--- Data shown Enclosed Below ---

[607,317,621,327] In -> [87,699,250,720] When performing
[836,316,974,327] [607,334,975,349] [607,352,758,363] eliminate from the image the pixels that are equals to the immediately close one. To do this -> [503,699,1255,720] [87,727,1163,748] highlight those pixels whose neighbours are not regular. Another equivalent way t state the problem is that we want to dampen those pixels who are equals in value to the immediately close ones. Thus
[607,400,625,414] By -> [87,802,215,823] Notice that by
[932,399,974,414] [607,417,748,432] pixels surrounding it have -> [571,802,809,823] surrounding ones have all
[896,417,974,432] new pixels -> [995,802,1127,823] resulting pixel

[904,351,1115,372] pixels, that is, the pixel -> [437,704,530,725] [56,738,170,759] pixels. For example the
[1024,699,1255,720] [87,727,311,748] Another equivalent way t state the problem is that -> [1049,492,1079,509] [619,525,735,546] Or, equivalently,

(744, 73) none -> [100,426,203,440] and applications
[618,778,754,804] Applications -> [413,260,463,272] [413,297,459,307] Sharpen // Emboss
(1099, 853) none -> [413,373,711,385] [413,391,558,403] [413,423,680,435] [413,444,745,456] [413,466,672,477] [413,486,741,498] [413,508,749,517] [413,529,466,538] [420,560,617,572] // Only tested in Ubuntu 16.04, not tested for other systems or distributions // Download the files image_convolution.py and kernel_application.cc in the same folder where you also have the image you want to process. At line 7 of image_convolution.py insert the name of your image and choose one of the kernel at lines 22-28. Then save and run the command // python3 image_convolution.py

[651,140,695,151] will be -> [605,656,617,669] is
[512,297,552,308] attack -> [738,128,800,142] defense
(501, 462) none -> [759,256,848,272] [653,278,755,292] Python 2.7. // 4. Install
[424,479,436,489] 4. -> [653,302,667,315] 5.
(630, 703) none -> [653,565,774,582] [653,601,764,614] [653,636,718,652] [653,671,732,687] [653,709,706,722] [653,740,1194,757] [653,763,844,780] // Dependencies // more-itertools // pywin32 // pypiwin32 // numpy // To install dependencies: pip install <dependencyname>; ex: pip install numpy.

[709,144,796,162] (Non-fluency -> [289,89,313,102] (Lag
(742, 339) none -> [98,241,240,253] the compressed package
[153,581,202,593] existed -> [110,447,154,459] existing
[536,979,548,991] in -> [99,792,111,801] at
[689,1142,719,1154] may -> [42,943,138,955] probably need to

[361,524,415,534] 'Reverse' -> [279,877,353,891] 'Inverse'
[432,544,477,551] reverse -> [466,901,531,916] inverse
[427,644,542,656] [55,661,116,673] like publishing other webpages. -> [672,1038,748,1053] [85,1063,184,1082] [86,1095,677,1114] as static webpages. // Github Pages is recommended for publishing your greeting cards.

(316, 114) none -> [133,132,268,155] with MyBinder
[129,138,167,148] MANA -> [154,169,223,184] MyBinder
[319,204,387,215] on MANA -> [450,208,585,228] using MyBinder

--- End of Enclosed Data shown ---

Exercise aim: The whole listing above needs to be written out again exactly.

Task result:
[607,317,621,327] In -> [87,699,250,720] When performing
[836,316,974,327] [607,334,975,349] [607,352,758,363] eliminate from the image the pixels that are equals to the immediately close one. To do this -> [503,699,1255,720] [87,727,1163,748] highlight those pixels whose neighbours are not regular. Another equivalent way t state the problem is that we want to dampen those pixels who are equals in value to the immediately close ones. Thus
[607,400,625,414] By -> [87,802,215,823] Notice that by
[932,399,974,414] [607,417,748,432] pixels surrounding it have -> [571,802,809,823] surrounding ones have all
[896,417,974,432] new pixels -> [995,802,1127,823] resulting pixel

[904,351,1115,372] pixels, that is, the pixel -> [437,704,530,725] [56,738,170,759] pixels. For example the
[1024,699,1255,720] [87,727,311,748] Another equivalent way t state the problem is that -> [1049,492,1079,509] [619,525,735,546] Or, equivalently,

(744, 73) none -> [100,426,203,440] and applications
[618,778,754,804] Applications -> [413,260,463,272] [413,297,459,307] Sharpen // Emboss
(1099, 853) none -> [413,373,711,385] [413,391,558,403] [413,423,680,435] [413,444,745,456] [413,466,672,477] [413,486,741,498] [413,508,749,517] [413,529,466,538] [420,560,617,572] // Only tested in Ubuntu 16.04, not tested for other systems or distributions // Download the files image_convolution.py and kernel_application.cc in the same folder where you also have the image you want to process. At line 7 of image_convolution.py insert the name of your image and choose one of the kernel at lines 22-28. Then save and run the command // python3 image_convolution.py

[651,140,695,151] will be -> [605,656,617,669] is
[512,297,552,308] attack -> [738,128,800,142] defense
(501, 462) none -> [759,256,848,272] [653,278,755,292] Python 2.7. // 4. Install
[424,479,436,489] 4. -> [653,302,667,315] 5.
(630, 703) none -> [653,565,774,582] [653,601,764,614] [653,636,718,652] [653,671,732,687] [653,709,706,722] [653,740,1194,757] [653,763,844,780] // Dependencies // more-itertools // pywin32 // pypiwin32 // numpy // To install dependencies: pip install <dependencyname>; ex: pip install numpy.

[709,144,796,162] (Non-fluency -> [289,89,313,102] (Lag
(742, 339) none -> [98,241,240,253] the compressed package
[153,581,202,593] existed -> [110,447,154,459] existing
[536,979,548,991] in -> [99,792,111,801] at
[689,1142,719,1154] may -> [42,943,138,955] probably need to

[361,524,415,534] 'Reverse' -> [279,877,353,891] 'Inverse'
[432,544,477,551] reverse -> [466,901,531,916] inverse
[427,644,542,656] [55,661,116,673] like publishing other webpages. -> [672,1038,748,1053] [85,1063,184,1082] [86,1095,677,1114] as static webpages. // Github Pages is recommended for publishing your greeting cards.

(316, 114) none -> [133,132,268,155] with MyBinder
[129,138,167,148] MANA -> [154,169,223,184] MyBinder
[319,204,387,215] on MANA -> [450,208,585,228] using MyBinder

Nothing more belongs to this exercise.